PROBLEM TO WORK ON: Scan the records for the string "overflow", then copy each line that has it.

DATASET RECORDS:
____
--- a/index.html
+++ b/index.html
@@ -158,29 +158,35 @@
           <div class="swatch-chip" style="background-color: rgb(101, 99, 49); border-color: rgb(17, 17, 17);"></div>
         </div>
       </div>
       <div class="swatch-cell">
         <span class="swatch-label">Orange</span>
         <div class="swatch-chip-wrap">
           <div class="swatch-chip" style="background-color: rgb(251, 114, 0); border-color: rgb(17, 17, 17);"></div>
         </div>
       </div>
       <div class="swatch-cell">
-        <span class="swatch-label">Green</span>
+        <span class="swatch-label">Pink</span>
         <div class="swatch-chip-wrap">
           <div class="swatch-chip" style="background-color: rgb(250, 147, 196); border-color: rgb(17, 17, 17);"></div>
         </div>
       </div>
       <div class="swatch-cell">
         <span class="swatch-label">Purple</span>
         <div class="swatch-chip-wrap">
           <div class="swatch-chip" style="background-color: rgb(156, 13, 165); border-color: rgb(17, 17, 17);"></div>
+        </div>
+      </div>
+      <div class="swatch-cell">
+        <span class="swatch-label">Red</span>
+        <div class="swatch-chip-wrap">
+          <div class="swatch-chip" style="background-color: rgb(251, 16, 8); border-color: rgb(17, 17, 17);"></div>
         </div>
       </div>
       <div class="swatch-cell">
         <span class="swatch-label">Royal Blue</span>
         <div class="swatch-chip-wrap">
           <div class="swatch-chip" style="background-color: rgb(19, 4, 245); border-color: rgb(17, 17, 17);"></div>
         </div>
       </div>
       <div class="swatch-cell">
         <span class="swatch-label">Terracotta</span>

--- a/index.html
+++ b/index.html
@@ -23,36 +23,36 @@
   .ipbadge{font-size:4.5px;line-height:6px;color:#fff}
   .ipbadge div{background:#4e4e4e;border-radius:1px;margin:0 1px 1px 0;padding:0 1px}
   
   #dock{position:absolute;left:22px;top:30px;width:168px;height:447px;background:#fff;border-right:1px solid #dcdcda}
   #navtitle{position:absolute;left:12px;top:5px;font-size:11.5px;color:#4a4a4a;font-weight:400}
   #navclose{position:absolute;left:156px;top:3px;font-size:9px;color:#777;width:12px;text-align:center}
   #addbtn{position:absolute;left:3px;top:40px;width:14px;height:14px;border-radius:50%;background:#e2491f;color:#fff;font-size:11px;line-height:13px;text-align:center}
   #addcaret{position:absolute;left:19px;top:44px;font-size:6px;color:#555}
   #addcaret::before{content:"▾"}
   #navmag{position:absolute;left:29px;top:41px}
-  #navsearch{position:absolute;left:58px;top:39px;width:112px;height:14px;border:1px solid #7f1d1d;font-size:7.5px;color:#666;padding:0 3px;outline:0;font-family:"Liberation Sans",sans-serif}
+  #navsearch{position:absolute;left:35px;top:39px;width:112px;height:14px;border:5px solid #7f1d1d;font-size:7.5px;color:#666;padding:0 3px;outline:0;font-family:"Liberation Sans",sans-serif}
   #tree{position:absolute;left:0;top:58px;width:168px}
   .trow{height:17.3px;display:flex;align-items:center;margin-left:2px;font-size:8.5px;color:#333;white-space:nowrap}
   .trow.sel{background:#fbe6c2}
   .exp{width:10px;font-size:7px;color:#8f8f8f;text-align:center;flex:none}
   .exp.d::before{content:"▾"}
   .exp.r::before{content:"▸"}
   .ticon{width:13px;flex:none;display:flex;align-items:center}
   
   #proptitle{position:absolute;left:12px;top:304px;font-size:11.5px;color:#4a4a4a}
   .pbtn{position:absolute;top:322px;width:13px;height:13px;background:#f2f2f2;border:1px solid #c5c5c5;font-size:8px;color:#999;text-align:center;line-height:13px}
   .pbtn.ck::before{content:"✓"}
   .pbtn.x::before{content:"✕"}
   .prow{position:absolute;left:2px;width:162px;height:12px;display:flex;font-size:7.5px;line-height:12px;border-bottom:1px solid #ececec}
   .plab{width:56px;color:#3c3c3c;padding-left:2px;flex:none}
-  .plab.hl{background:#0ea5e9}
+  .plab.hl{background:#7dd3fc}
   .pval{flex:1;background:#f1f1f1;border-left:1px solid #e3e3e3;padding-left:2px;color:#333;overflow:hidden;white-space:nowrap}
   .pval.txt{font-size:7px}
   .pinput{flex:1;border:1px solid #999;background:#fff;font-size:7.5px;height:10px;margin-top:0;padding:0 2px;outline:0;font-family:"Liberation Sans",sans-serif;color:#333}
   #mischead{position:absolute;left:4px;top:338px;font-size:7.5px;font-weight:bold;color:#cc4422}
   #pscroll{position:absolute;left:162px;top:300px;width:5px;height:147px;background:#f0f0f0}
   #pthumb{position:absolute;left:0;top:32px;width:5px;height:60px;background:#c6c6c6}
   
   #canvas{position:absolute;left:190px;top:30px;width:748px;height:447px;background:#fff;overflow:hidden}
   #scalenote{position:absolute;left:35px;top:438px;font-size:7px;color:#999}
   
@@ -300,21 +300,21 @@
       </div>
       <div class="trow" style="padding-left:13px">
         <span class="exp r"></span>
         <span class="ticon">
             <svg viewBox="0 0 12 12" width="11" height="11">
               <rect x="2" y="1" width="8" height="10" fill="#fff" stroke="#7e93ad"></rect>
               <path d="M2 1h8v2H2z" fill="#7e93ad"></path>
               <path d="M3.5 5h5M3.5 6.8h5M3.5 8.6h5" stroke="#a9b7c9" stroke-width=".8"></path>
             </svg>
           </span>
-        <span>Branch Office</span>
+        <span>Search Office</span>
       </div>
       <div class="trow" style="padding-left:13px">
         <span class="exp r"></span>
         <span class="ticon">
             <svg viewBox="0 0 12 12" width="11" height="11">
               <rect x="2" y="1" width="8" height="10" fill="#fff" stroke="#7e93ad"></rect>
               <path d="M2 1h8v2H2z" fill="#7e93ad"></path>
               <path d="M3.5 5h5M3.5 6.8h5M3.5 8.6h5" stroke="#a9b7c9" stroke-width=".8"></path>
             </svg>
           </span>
____
WRITTEN ANSWER:
   .pval{flex:1;background:#f1f1f1;border-left:1px solid #e3e3e3;padding-left:2px;color:#333;overflow:hidden;white-space:nowrap}
   #canvas{position:absolute;left:190px;top:30px;width:748px;height:447px;background:#fff;overflow:hidden}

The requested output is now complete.